# WHAT YOU WILL DO
Using the data below, set down every line from the one containing "temp, 2015-06-28 05:51: none -> 19.1" through the one containing "2024-07-02: none -> 0.04", inclusive and unchanged. Pictures are to be skipped.

# INPUT DATA
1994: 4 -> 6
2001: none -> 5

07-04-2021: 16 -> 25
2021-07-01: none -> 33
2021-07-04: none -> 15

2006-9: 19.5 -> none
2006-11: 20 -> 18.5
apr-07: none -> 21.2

...

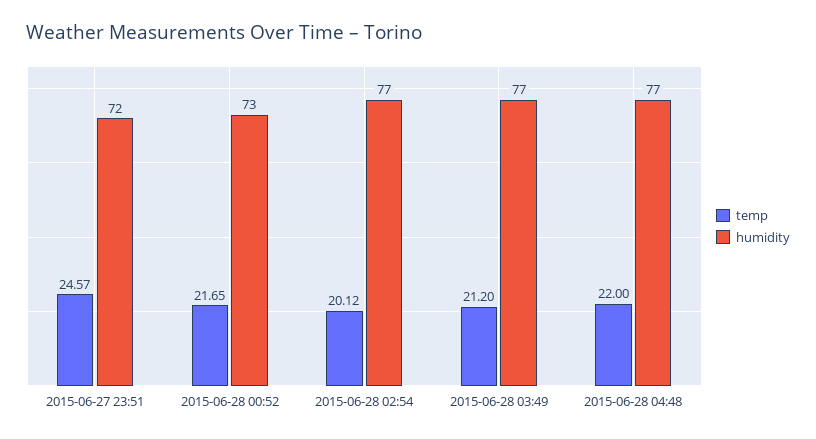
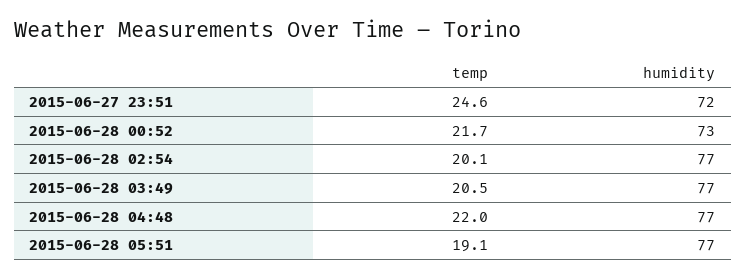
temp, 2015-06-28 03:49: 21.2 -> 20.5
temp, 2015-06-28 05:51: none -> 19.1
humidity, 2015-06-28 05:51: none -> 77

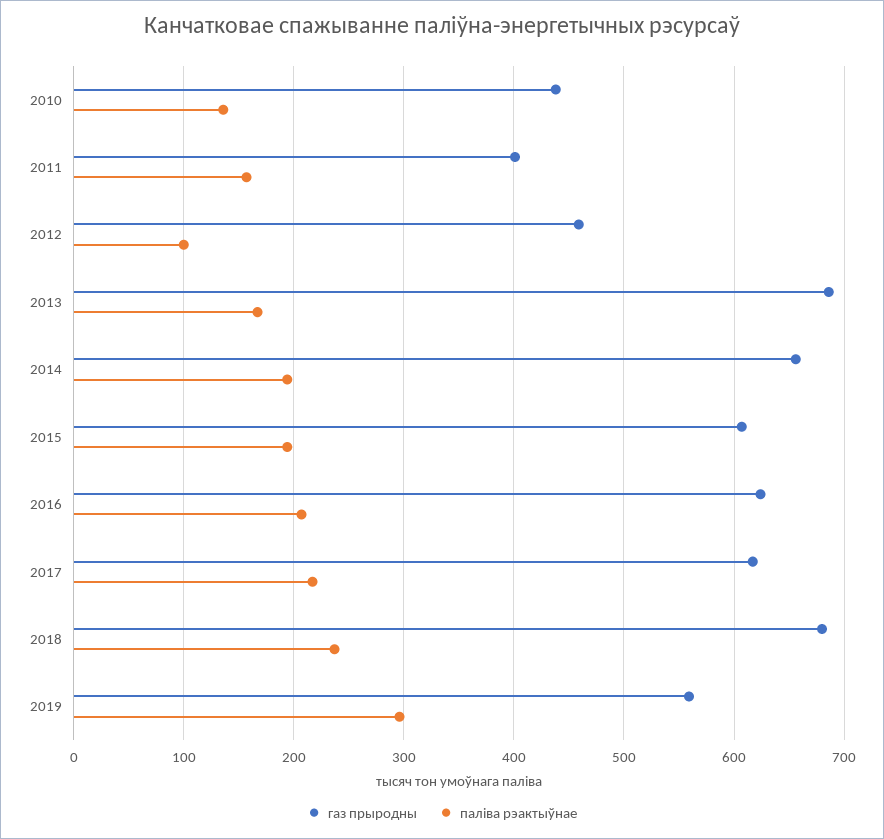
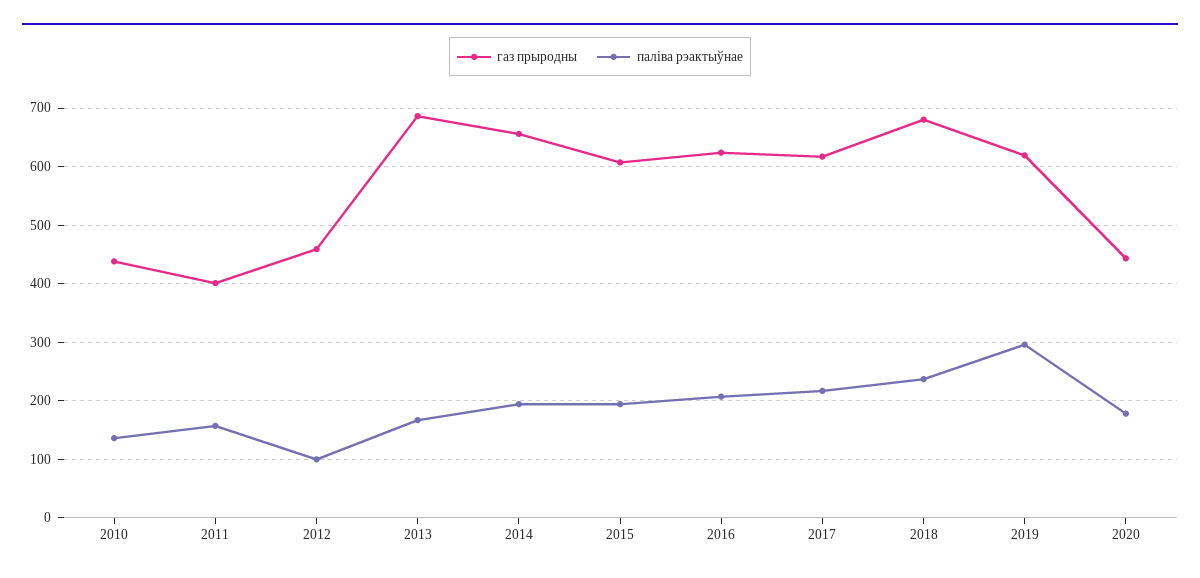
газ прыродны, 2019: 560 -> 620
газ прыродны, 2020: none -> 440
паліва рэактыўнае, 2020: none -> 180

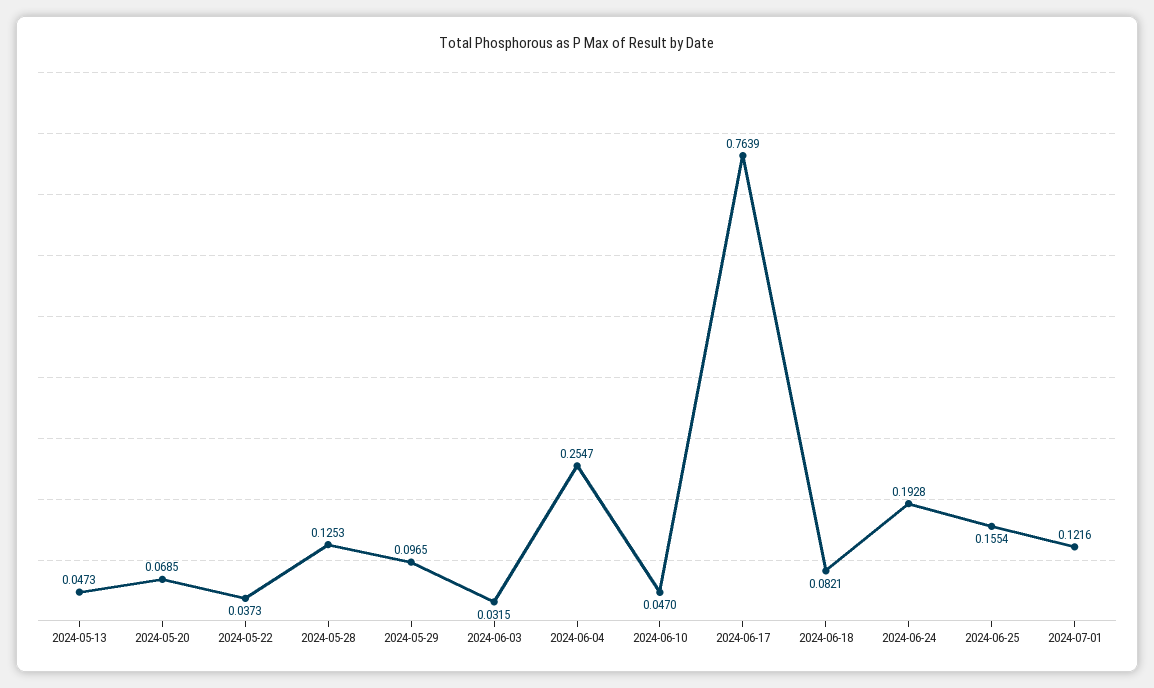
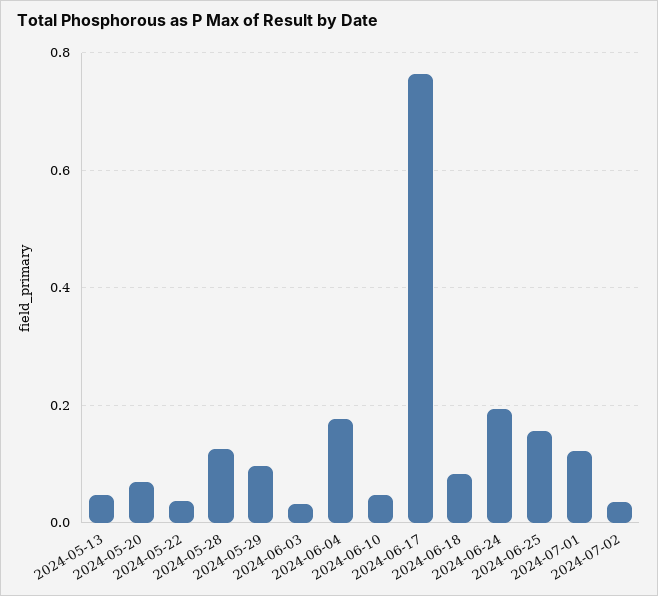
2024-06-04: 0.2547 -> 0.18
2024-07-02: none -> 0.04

--

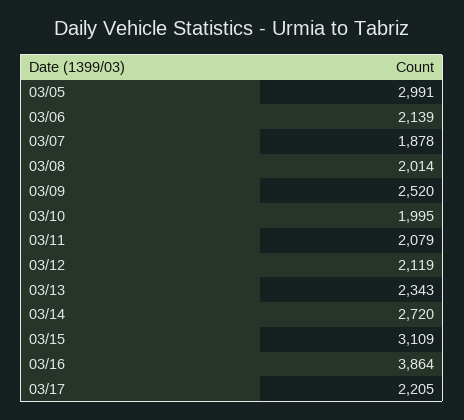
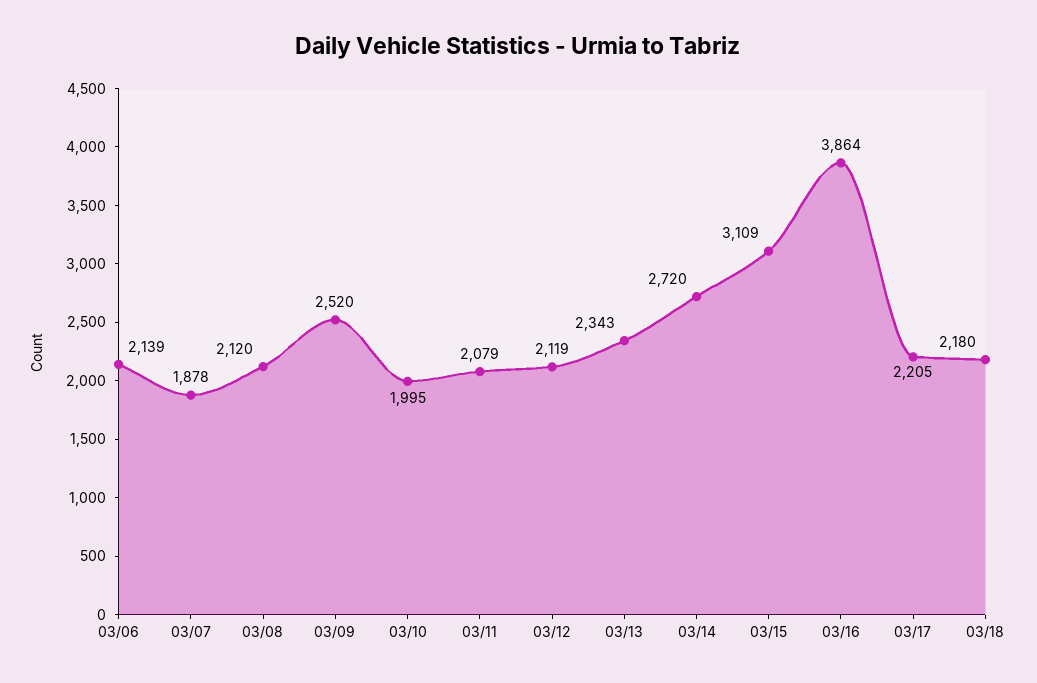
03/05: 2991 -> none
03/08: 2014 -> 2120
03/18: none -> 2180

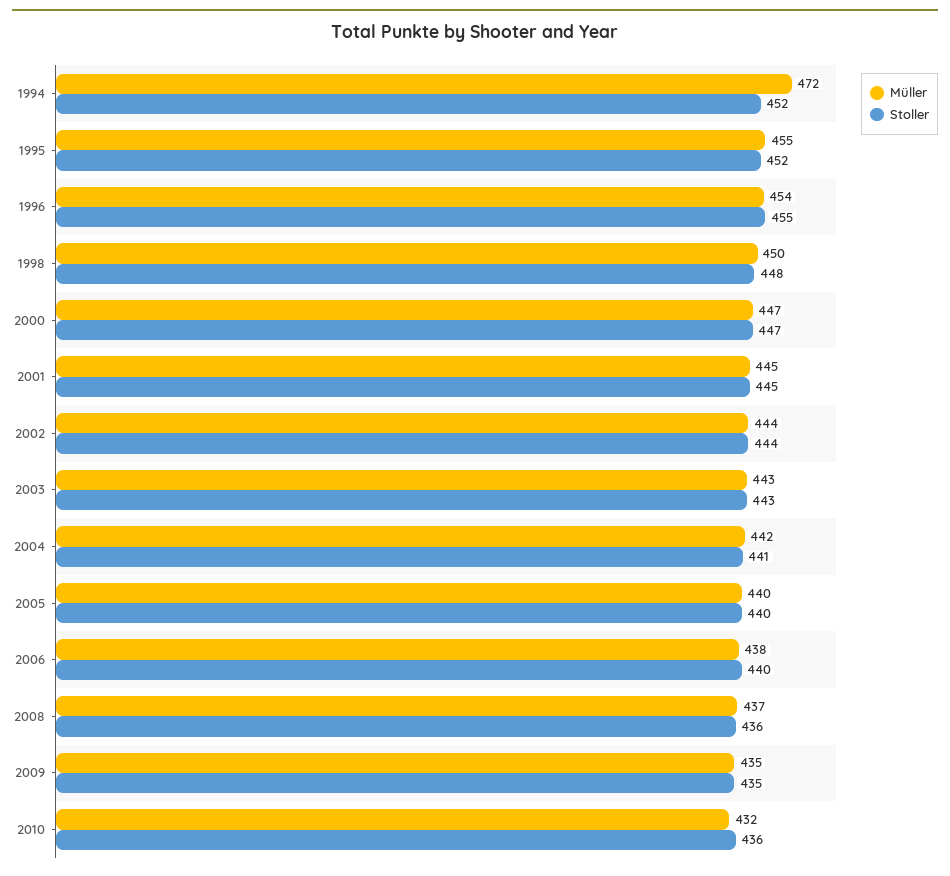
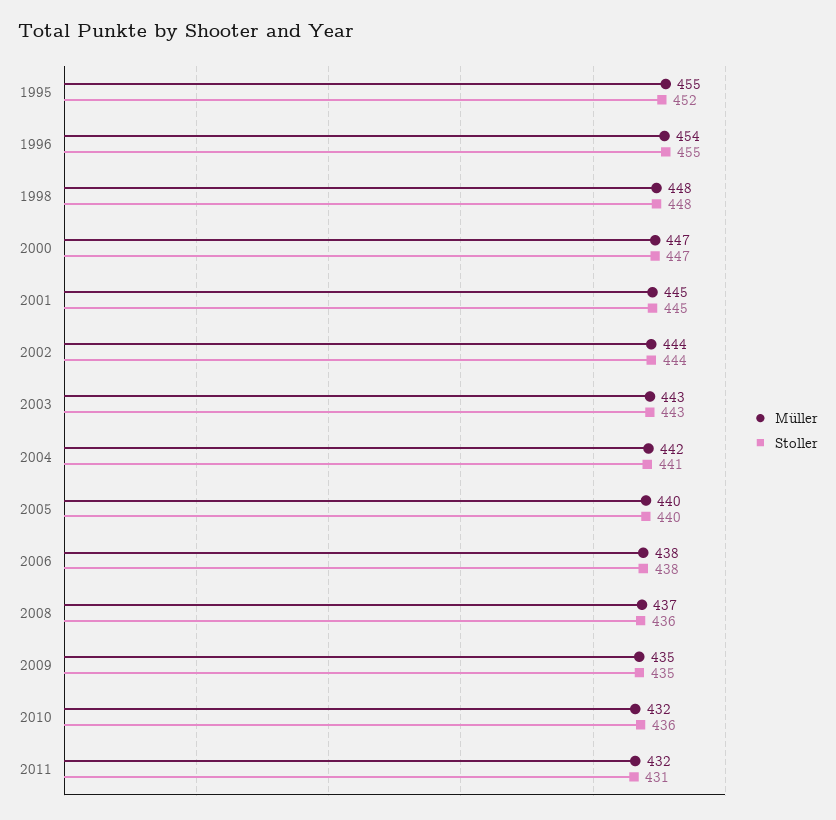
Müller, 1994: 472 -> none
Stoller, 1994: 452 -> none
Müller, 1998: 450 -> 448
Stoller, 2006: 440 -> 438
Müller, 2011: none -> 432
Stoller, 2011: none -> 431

# RESPONSE AREA
temp, 2015-06-28 05:51: none -> 19.1
humidity, 2015-06-28 05:51: none -> 77

газ прыродны, 2019: 560 -> 620
газ прыродны, 2020: none -> 440
паліва рэактыўнае, 2020: none -> 180

2024-06-04: 0.2547 -> 0.18
2024-07-02: none -> 0.04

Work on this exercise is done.